Derek Martin writes:

> After doing some more experiments with this myself, I am too.  I realized
> later that the second example I gave still shouldn't work, and with a
> large enough input file, it doesn't.  I think I was half right; commands
> separated by a ; should work fine, but those separated by pipes should
> have issues.

Commands seperated by semicolons are run sequentially.  The shell
wait()s for the first command to get done before it executes the
second, and so on.

: echo j > junk; cat junk | sed "s/j/p/" > junk
                 ^^^^^^^^^^^^^^^^^^^^^^^^^^^^^^
                            \ /
                             |           
                             |
For the rest of this conversation, let's only concentrate on this part
of the command line.  For the purposes of this thread, we can safely
assume that there exists a file called junk that contains the letter
'j' in it.  It could have been created days ago.  Keeping this in the
conversation only confuses matters.

What happens when you type this?  (assume "junk" already exists)

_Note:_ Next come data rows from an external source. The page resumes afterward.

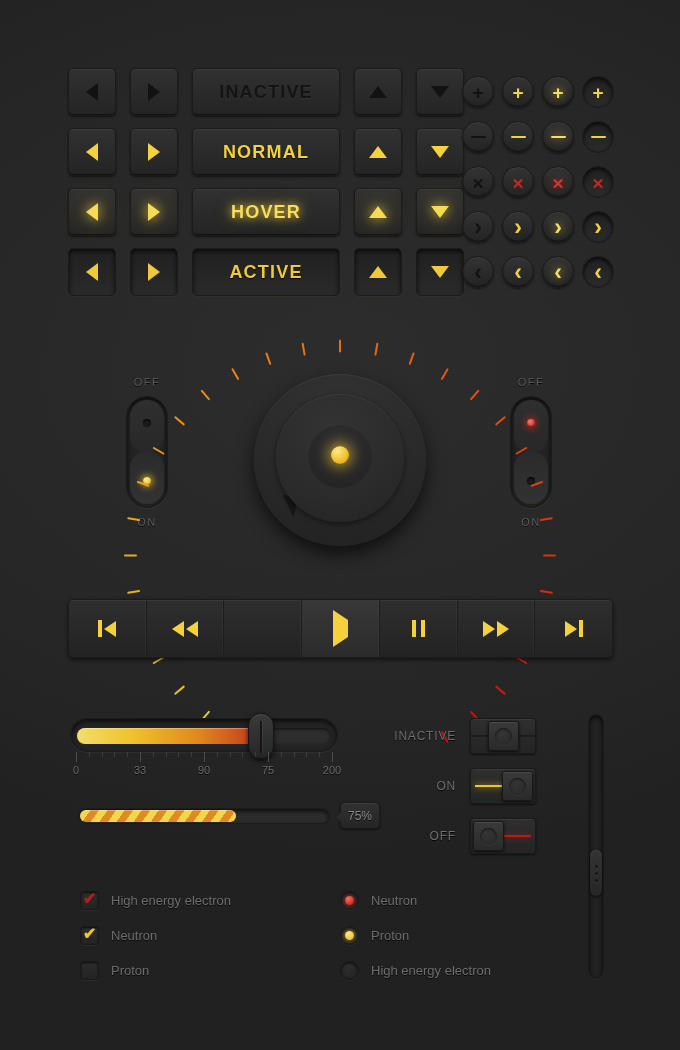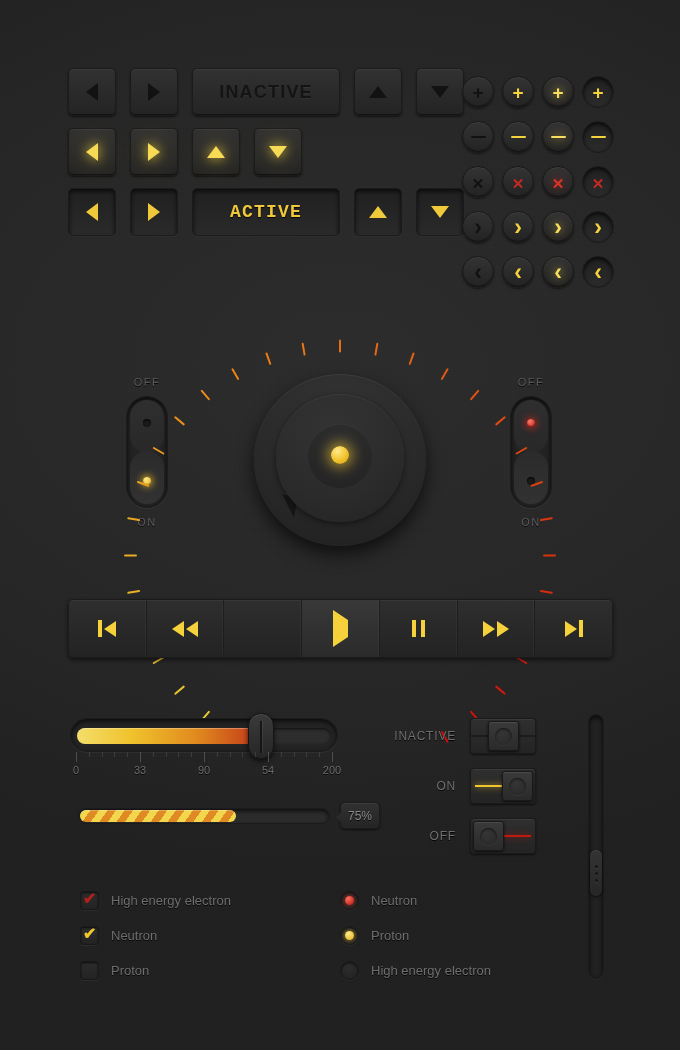"NORMAL" div.btn-row { html: none -> <div> <div> <span></span> </div> <div> <span></span> </div> <div> <span>NORMAL</span> </div> <div> <span></span> </div> <div> <span></span> </div> </div> }
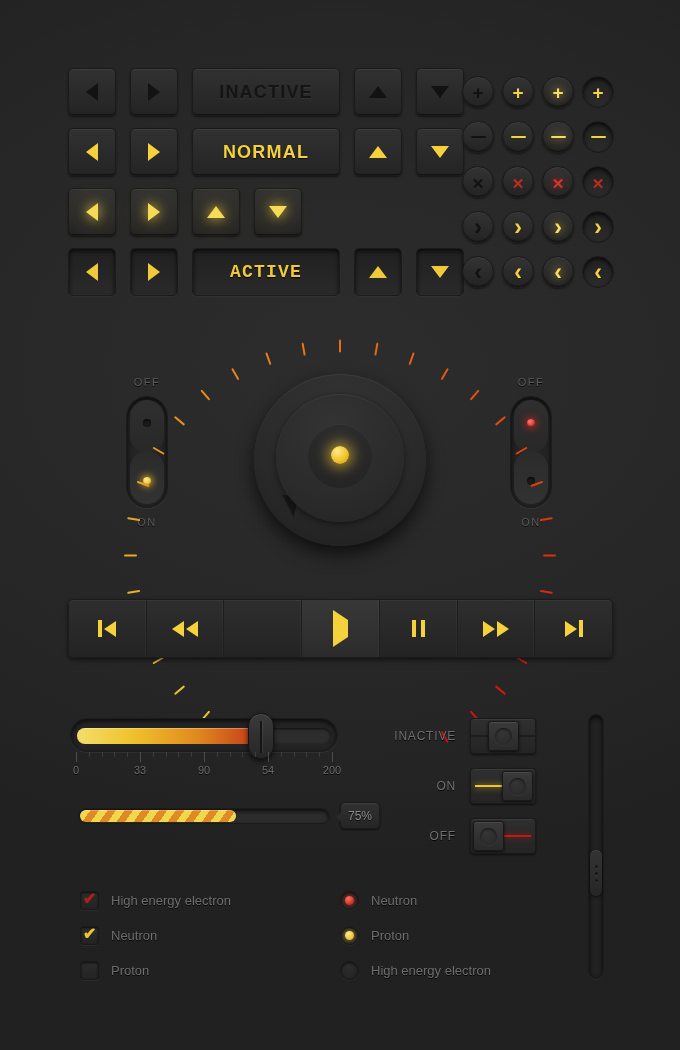"HOVER" div.rbtn { html: none -> <div> <span>HOVER</span> </div> }
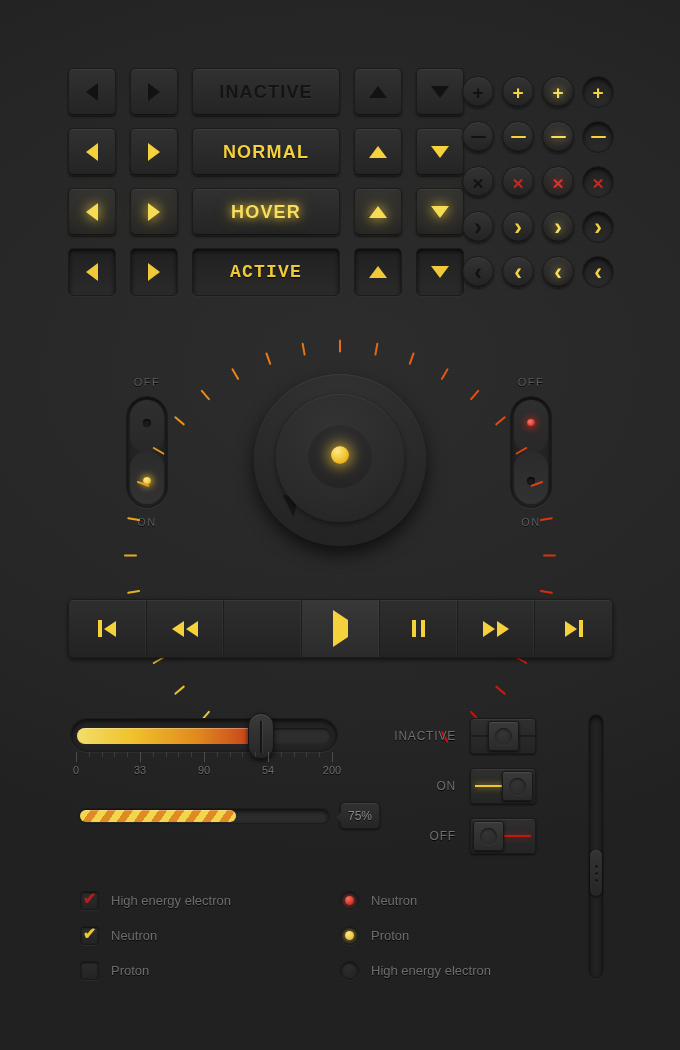"ACTIVE" .rbtn.active-state { font-family: Liberation Mono, monospace -> none }
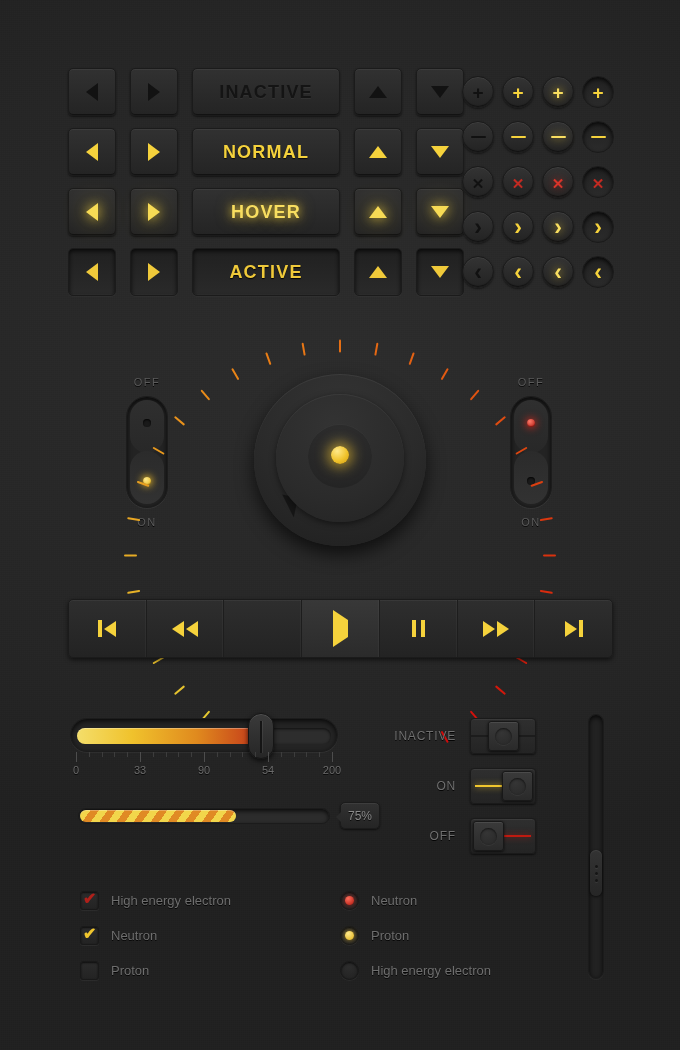"54" span { text: 54 -> 75 }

     cat junk | sed "s/j/p/" > junk
     
In the case of bash, the shell calls pipe() and then it calls fork().
The (first) child process then manipulates file descriptors with dup()
or dup2() so that the pipe is the new destination for stdout.  Then
this (first) child calls exec() and runs "cat junk".  As it happens,
this might start running right away, and any output is stored in the
pipe's internal buffers, which is stored in kernel space...

Then the parent shell opens up the file "junk" (for writing).  The it
calls fork().  The (second) child process arranges for stdout to be
redirected towards the fd associated with the file "junk" (again, by
calling some variant of dup()).  Also, the (second) child arranges for
stdin to come from the pipe (again dup()).  Then the (second) child
process calls exec() to run the sed command.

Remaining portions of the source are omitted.